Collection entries
-- -- --

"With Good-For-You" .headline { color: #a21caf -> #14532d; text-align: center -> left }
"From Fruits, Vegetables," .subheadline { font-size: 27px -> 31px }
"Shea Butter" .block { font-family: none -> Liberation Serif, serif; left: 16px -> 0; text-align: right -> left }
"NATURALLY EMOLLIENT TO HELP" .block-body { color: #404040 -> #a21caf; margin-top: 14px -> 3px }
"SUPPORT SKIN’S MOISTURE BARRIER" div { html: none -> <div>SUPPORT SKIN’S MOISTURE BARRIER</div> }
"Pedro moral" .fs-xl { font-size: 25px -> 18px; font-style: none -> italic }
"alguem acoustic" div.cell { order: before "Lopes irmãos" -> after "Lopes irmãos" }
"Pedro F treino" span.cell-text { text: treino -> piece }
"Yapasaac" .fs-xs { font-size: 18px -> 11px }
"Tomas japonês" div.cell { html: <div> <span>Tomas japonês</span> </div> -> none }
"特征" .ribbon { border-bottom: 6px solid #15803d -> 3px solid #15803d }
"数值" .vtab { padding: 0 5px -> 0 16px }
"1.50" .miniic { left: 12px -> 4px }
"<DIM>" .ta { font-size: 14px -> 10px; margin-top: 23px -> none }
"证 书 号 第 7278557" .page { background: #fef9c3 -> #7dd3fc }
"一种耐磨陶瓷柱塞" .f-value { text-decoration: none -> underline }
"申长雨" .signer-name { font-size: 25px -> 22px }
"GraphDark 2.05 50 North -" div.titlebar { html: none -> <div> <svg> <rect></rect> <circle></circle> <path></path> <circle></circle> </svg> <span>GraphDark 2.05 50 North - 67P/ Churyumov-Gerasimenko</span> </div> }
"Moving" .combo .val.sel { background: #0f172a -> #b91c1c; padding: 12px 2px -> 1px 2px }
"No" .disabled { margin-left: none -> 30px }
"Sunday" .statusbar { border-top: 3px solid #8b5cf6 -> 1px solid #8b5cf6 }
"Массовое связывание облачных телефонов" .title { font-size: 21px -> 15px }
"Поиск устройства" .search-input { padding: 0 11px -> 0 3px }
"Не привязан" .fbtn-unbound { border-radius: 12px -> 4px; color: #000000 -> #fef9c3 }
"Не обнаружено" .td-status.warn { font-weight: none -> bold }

-- -- --

## AIM OF THE TASK:
Could you set down, exactly as written, the lines above between the one holding "text-decoration: none ->" and the one holding "padding: 0 11px", inclusive, and nothing more?

## SOLUTION FOR THIS EXERCISE:
"一种耐磨陶瓷柱塞" .f-value { text-decoration: none -> underline }
"申长雨" .signer-name { font-size: 25px -> 22px }
"GraphDark 2.05 50 North -" div.titlebar { html: none -> <div> <svg> <rect></rect> <circle></circle> <path></path> <circle></circle> </svg> <span>GraphDark 2.05 50 North - 67P/ Churyumov-Gerasimenko</span> </div> }
"Moving" .combo .val.sel { background: #0f172a -> #b91c1c; padding: 12px 2px -> 1px 2px }
"No" .disabled { margin-left: none -> 30px }
"Sunday" .statusbar { border-top: 3px solid #8b5cf6 -> 1px solid #8b5cf6 }
"Массовое связывание облачных телефонов" .title { font-size: 21px -> 15px }
"Поиск устройства" .search-input { padding: 0 11px -> 0 3px }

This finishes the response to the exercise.